╭──
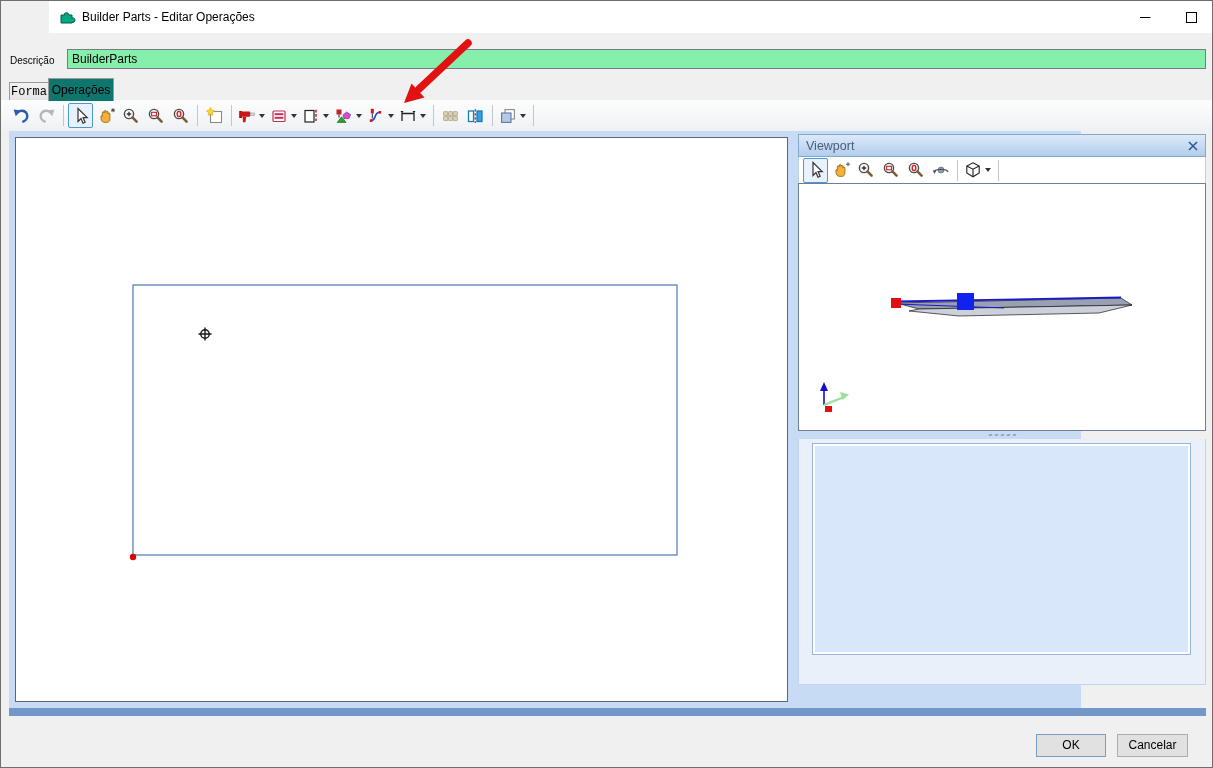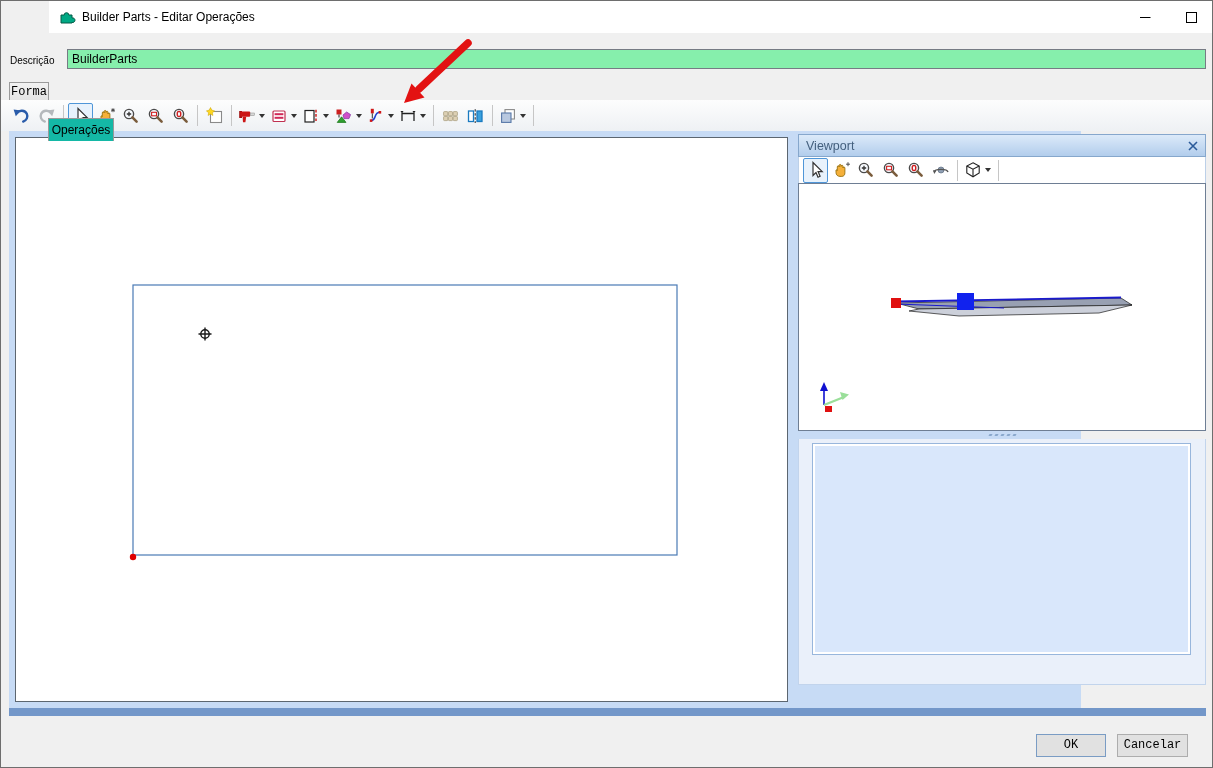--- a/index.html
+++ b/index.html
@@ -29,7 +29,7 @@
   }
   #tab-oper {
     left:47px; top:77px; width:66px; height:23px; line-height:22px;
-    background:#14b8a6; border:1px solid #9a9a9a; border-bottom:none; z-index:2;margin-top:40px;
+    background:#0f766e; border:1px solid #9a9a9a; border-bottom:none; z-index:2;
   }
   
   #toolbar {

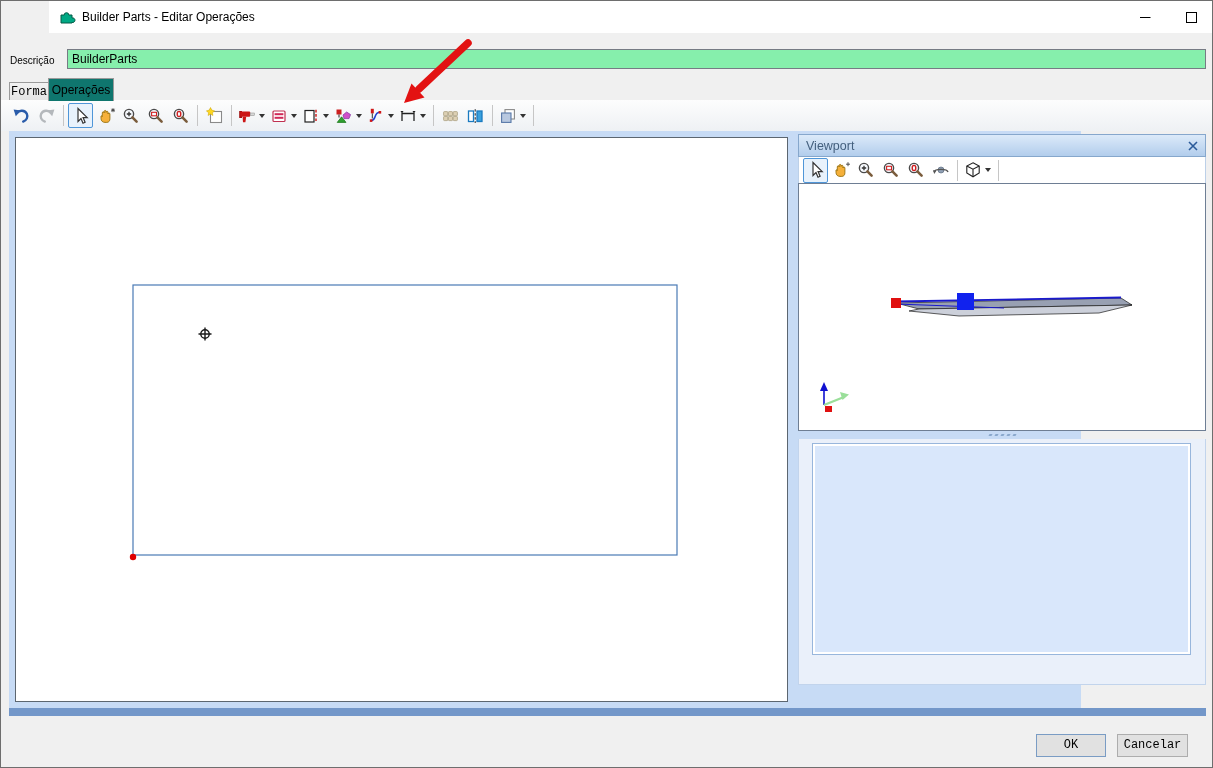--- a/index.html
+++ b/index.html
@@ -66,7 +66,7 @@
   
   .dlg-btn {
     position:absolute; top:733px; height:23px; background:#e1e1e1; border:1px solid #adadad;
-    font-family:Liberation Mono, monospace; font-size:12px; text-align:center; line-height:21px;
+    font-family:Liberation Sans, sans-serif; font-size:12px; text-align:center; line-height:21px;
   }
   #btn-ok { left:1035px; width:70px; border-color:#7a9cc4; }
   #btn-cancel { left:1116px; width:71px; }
╰──
╭──
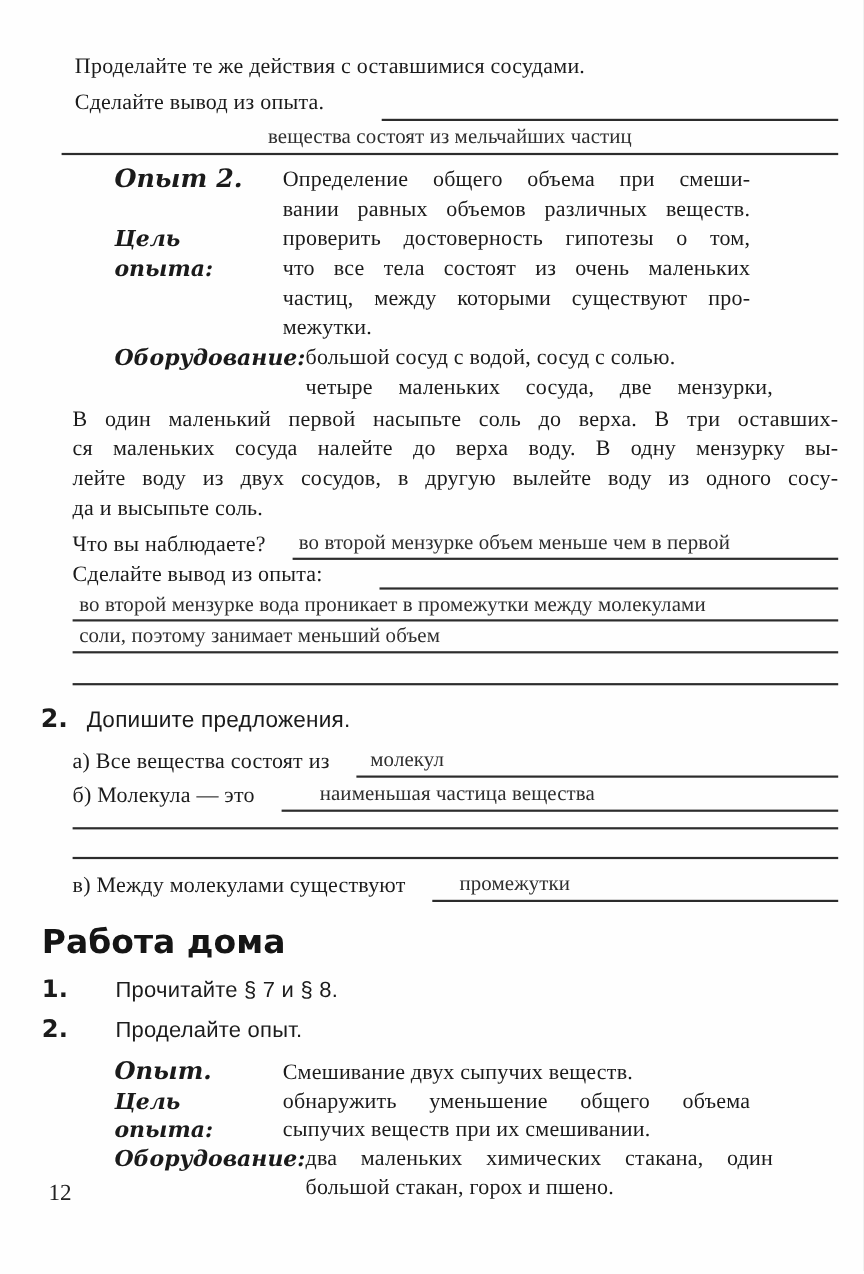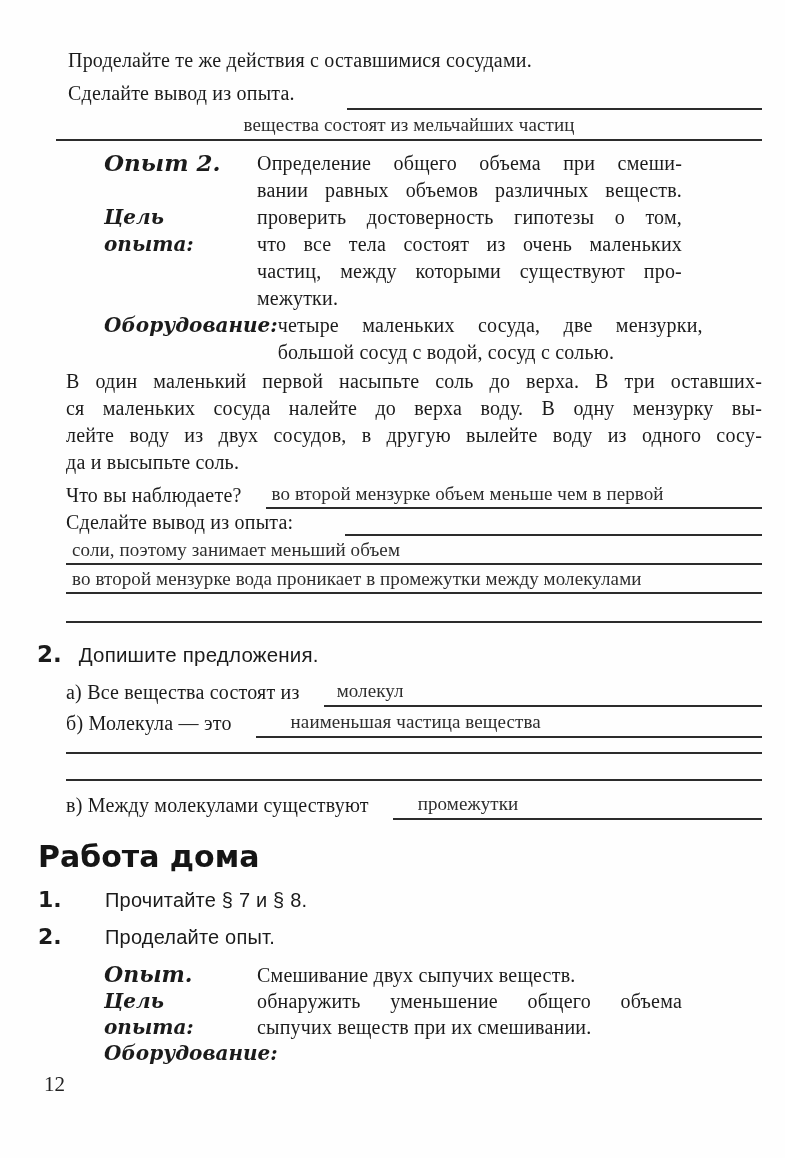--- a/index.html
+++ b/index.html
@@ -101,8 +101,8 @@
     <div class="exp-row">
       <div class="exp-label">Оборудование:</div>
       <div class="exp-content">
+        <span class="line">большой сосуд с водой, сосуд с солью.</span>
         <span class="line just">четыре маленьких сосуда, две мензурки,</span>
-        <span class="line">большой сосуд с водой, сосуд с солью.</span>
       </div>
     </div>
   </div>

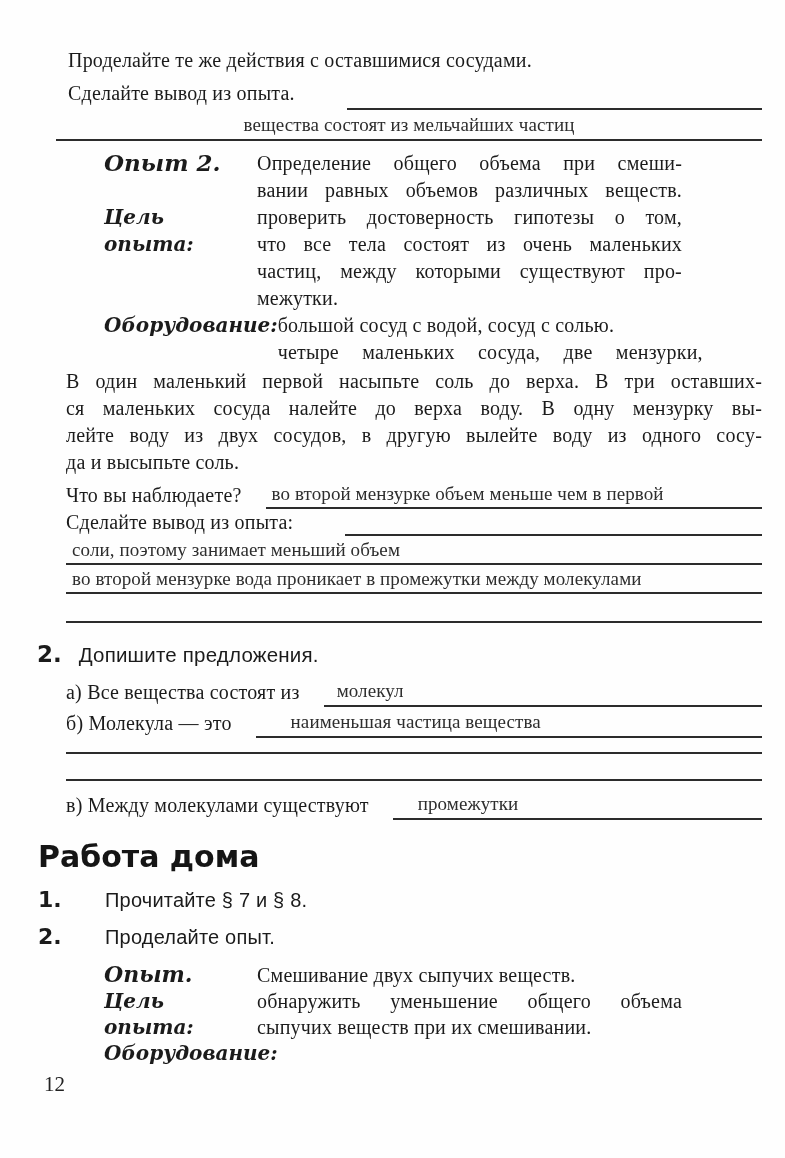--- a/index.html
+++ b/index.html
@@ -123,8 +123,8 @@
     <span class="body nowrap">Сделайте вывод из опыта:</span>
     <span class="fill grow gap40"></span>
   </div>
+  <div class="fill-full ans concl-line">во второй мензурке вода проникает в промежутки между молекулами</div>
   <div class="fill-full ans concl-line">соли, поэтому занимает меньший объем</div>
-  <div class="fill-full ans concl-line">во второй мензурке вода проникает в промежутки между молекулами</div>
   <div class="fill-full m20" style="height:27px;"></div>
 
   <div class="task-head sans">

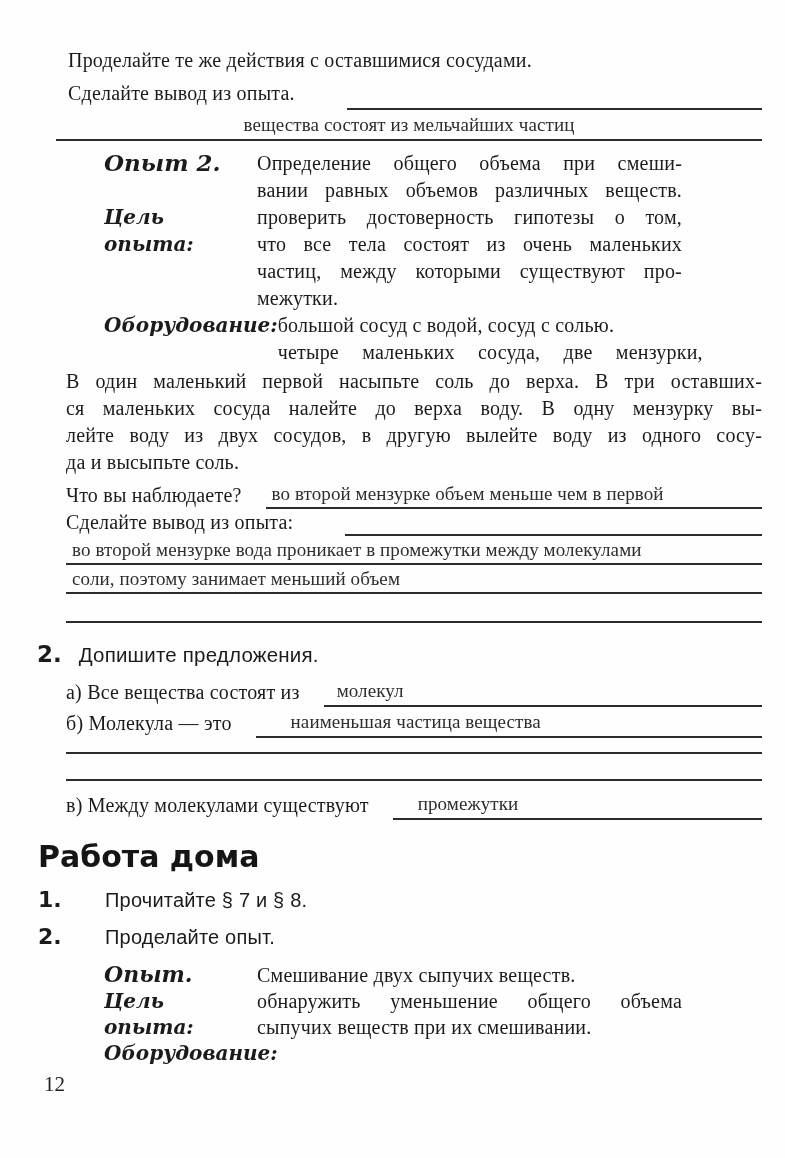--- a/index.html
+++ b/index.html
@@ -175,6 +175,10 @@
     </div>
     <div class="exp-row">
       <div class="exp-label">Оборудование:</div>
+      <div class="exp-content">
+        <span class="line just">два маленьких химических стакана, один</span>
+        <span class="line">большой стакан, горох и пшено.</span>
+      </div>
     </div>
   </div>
╰──
Every line above with the string "just" in it should be copied into the answer.

Response area:
         <span class="line just">четыре маленьких сосуда, две мензурки,</span>
+        <span class="line just">два маленьких химических стакана, один</span>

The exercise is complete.